The Food Fortress scheme developed by researchers at Queen's is recognised internationally as a world-leading risk management and feed quality assurance scheme.
HOW TO PREVENT MEAT CONTAMINATION?
Contamination of animal feedstuffs and the consequences for animal and human health are well recognised. The island of Ireland imports millions of tons of feed materials from across the world and as supply chains became more complex, this results in increased potential for accidental and intentional contamination.
The 2008 dioxin crisis, in which Irish pork were contaminated through their feed with this highly toxic chemical, resulted in approximately 30,000 tonnes of pig meat product being recalled and destroyed. Additionally, over 170,000 pigs and 5,700 cattle from farms that received contaminated product were culled on a precautionary basis. The contamination was eventually detected by the national monitoring programme leading to multiple farm closures, major animal welfare issues and a global recall of Irish pork, resulting in the loss of an estimated 1,800 jobs. The incident was estimated to have cost the economy of island of Ireland over EUR120,000,000.
Professor Chris Elliott and his team at Queen’s were approached by the feed sector to identify ways of preventing the occurrence of such catastrophic feed-related contamination in the future.
TECHNIQUES TO ENABLE LOW-COST DETECTION OF TOXINS
Queen’s University leads an intensive research programme to develop, validate and implement innovative techniques to detect and monitor a broad spectrum of feed-related contaminants, which when incorporated within a risk-based sampling approach, providing a supply chain-wide quality assurance scheme.

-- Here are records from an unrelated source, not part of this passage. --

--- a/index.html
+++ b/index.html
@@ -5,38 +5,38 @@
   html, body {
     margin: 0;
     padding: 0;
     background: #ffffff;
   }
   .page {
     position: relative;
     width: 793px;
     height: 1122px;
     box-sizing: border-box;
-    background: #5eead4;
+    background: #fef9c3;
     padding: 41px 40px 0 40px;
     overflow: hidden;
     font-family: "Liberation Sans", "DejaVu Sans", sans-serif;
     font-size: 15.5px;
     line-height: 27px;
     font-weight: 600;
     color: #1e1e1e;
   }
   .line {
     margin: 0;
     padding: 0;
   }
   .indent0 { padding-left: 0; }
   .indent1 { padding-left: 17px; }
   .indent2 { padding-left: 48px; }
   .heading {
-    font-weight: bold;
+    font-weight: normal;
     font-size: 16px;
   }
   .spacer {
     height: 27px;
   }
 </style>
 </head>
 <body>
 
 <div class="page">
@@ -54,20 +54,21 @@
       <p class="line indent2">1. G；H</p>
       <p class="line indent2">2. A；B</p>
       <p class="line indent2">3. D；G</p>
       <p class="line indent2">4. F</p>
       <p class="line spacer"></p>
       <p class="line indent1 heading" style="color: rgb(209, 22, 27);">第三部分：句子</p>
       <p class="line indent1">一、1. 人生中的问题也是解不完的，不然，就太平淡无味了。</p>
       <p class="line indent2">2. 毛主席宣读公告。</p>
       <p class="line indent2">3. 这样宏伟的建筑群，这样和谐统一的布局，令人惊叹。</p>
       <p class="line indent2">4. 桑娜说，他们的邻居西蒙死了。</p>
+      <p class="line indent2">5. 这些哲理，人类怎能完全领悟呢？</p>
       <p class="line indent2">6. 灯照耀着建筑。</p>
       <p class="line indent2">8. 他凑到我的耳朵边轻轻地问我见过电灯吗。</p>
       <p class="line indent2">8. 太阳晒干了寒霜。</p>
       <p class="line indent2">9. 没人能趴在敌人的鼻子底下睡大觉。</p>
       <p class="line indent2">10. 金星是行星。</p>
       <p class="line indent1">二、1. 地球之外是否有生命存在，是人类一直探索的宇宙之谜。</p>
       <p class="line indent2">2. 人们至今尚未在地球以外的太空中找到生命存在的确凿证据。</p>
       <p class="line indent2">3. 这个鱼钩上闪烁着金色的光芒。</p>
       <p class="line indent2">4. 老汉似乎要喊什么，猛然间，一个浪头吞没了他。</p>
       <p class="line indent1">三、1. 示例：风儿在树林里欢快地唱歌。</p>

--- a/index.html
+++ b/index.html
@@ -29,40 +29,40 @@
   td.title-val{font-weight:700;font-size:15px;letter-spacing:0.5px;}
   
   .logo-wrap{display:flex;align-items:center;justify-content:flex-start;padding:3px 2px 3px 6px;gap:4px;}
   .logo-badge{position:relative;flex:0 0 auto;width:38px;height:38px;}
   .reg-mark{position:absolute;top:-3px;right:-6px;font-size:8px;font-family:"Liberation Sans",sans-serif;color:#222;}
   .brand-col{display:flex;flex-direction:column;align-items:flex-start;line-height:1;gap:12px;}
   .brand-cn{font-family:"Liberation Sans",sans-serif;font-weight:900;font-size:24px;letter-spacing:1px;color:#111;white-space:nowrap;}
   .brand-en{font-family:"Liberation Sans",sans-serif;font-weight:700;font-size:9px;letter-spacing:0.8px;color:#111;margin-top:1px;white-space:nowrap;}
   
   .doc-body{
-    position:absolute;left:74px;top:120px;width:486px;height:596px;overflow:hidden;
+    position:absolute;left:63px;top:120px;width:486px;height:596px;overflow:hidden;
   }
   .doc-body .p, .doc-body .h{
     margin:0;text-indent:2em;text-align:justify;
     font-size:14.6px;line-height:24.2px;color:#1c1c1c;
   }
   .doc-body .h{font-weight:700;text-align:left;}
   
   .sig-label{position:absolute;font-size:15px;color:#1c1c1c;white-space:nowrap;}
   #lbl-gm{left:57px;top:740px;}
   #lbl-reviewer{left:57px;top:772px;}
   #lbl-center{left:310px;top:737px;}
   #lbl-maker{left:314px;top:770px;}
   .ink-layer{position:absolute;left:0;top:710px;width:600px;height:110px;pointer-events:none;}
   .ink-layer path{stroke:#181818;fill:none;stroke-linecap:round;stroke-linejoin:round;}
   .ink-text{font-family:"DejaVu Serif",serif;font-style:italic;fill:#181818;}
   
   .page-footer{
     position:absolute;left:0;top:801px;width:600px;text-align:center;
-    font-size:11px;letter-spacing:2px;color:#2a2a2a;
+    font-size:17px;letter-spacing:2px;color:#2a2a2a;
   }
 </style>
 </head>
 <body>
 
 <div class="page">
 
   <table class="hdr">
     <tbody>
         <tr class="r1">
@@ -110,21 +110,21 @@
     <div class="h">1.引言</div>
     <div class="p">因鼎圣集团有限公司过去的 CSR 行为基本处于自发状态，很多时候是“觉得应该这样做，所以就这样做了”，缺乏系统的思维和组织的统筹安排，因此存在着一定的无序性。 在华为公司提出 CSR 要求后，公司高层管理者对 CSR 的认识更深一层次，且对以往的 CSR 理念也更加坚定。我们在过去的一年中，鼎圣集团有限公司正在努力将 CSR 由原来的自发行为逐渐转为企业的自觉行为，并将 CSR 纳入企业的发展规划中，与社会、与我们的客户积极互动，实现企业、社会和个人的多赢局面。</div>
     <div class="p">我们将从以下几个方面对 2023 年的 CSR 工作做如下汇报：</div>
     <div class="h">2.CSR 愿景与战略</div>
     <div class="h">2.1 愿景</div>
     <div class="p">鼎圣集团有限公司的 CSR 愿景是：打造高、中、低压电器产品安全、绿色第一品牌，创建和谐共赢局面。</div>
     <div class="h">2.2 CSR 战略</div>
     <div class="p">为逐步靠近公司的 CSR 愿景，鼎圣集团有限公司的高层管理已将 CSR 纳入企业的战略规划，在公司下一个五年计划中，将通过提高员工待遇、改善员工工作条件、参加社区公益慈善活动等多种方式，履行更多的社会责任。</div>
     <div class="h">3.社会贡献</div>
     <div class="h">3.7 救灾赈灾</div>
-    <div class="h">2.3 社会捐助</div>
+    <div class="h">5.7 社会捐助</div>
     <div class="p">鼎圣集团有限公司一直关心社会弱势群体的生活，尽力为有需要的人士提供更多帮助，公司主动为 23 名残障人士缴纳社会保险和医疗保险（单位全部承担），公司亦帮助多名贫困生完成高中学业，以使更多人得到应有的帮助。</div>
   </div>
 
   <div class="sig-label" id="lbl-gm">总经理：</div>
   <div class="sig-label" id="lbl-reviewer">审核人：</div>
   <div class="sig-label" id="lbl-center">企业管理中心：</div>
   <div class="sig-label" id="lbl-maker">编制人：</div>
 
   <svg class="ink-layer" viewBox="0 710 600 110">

The ‘Food Fortress’ scheme was launched by Queen’s as a pilot in 2014 with 19 large animal feed companies involved.
Spectroscopic techniques, coupled to chemometrics for screening of feed adulteration were implemented, which later led to the development of rapid and portable Near Infrared-based spectroscopic tools, enabling the low-cost detection of contaminants and toxins.
By 2019, 5,000,000 tonnes of animal feed (Value: £1.25billion), supplied by 80 member companies were tested, including companies from the Republic of Ireland and the United Kingdom.
Advances in the capability of mass spectrometry to detect feed-associated contaminants have also been exploited to develop a multi-mycotoxin analysis methodology which Northern Ireland feed industries and processing sectors rely on to determine mycotoxin risks.
The Food Fortress scheme is now based on a range of analytical techniques and tests developed within the Institute of Global Food Security at Queen’s, based on animal feed safety and using innovative High Resolution Mass Spectrometry-based metabolomics.
Northern Ireland's dairy sector has reported additional sales in the region of £50,000,000 in the first 4 years of operation of the Food Fortress scheme.
What impact did it make?
PROMOTING GLOBAL FOOD INTEGRITY THROUGH A WORLD-LEADING SYSTEM
The Food Fortress scheme increased the level of testing for all high-risk chemical contaminants by over 500% without any additional industrial costs.
The scheme is recognised internationally as a world-leading risk management and feed quality assurance scheme and is now used as a major marketing tool by the UK and Republic Ireland food industries. New markets in South East Asia having been secured due to this world leading feed contamination risk management system being in place.
Food Fortress has been presented to over 120 buyers on inward missions from 20 Middle East and Asian countries. As a direct result, Northern Ireland's dairy sector has reported additional sales in the region of £50,000,000 in the first 4 years of operation of the Food Fortress scheme.